Active listening sounds simple yet takes practice. It is a good idea to have your staff gain proficiency using active listening with one another before practicing the entire achievement exercise.
The Achievement Exercise
In the achievement exercise, you listen to what your partner shares with you without offering any ideas about what he or she is saying. You listen and ask questions that help your partner access his or her own ideas and solutions easily.
The achievement exercise has four steps:
- What would you like to achieve?
- How do you feel about achieving this?
- How do you feel now?
- What are the next steps?
Here is an example of how the achievement exercise works. Let's say that you are a manager in a nonprofit organization and your executive director asks you to become her listening partner for a problem she is having with teamwork among the staff.
You begin by asking her the first question in the exercise.
You: What would you like to achieve?
Executive director: I would like to achieve better teamwork.
Next you use active listening to draw out her experiences, ideas, and feelings about what she means by "better teamwork":
You: Can you say more about that?
Executive director: Better teamwork means working together in a supportive way. It means listening to one another and not blaming or being critical.
Now you can formulate an active listening question of your own, in this case, one that will help the executive director share the current state of teamwork among the staff:
You: How do they work together now?
Executive director: Our group is very competitive. They do not want to work out their differences.
Next, you move to step 2.
The executive director shares her positive and negative feelings about achieving better teamwork.
You: How do you feel about achieving this [the goal of better teamwork]?
Executive director: I do not feel hopeful about it.
Here is another opportunity to use active listening. Asking the question "Can you say more about that?" offers the executive director an opportunity to explore the reasons she feels the staff will not improve.
Often at this point, your listening partner will come up with a workable solution as he or she explores the situation further. In our current example, this part of the conversation might go like this:
Executive director: I feel that having specific communication guidelines will help our group begin to work together as a team. I will ask them to write it together. I feel that when I give them more responsibility, they will begin to contribute their skills in a constructive way.
You: You feel that if they are responsible for creating the guidelines together, they will contribute more and become better team players.
Executive director: Yes.
You're now ready for step 3.
When your partner has done enough work in step 2, he or she will feel positive about the issue. If your partner does not, it is a good idea to spend more time on step 2.
You: How do you feel now?
Executive director: I feel hopeful now.
Once your listening partner expresses positive feelings, you move on to step 4.
This last part of the exercise helps your partner take the next steps to achieve the goal expressed in step 1. Your partner should be specific about the steps and include dates for them.

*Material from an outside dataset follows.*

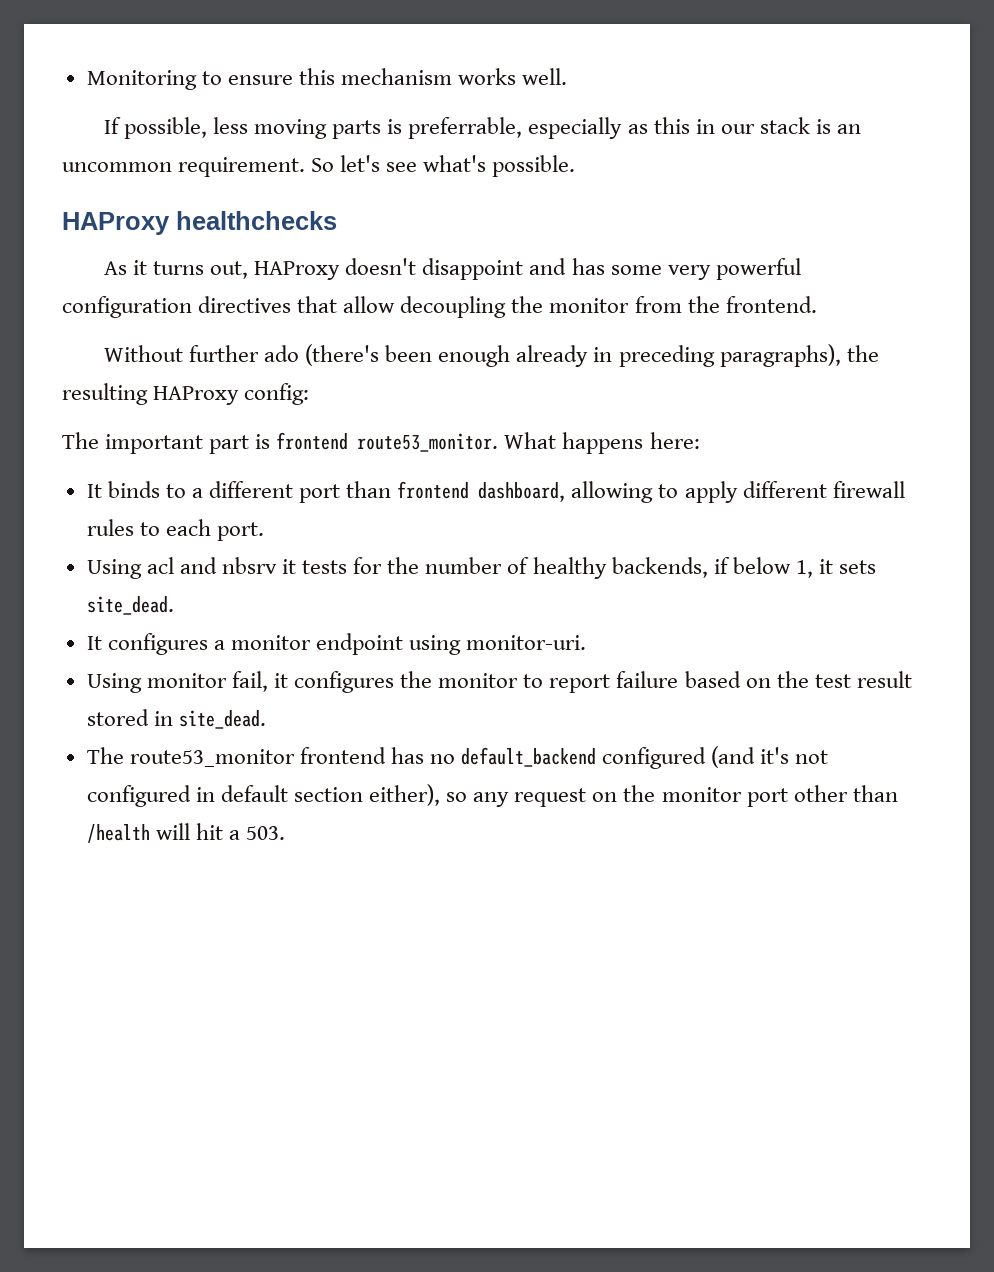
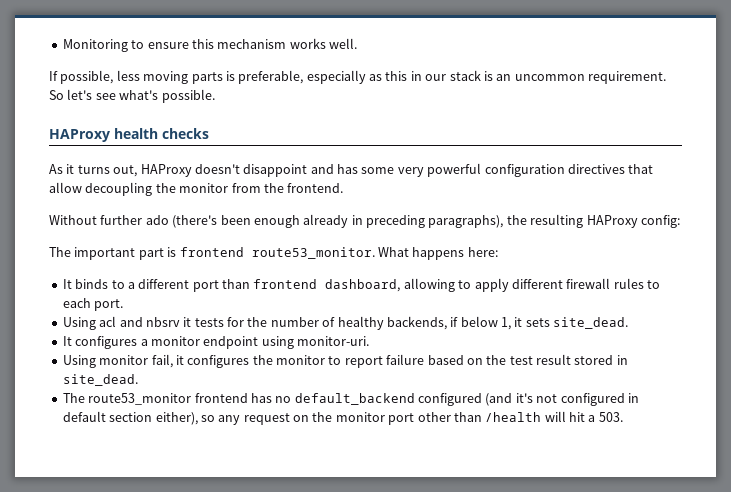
[408,117,523,139] preferrable, -> [238,70,304,84] preferable,
[176,211,337,230] healthchecks -> [114,128,209,139] health checks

You: What are the next steps?
Executive director: I will arrange a group meeting for next Wednesday for the staff to write the communication guidelines together.
You can offer additional support to your partner by setting up a time to follow up with him or her after the meeting.
The achievement exercise enables groups to communicate in a way that helps them let go of negative feelings and experience more joy and creativity at work. When an entire organization has a shared way to communicate, the benefits are enjoyed by staff, the organization as a whole, and the groups it serves.
Oshana Himot, MBA, CHT
© 2009, Oshana Himot
Oshana Himot is an organizational development consultant, executive coach, and trainer who consults with nonprofit organizations in the areas of leadership development, team building, communication, and revenue generation. She is the author of It's All About Joy. She can be reached at (877) 883-1486 or email@example.com.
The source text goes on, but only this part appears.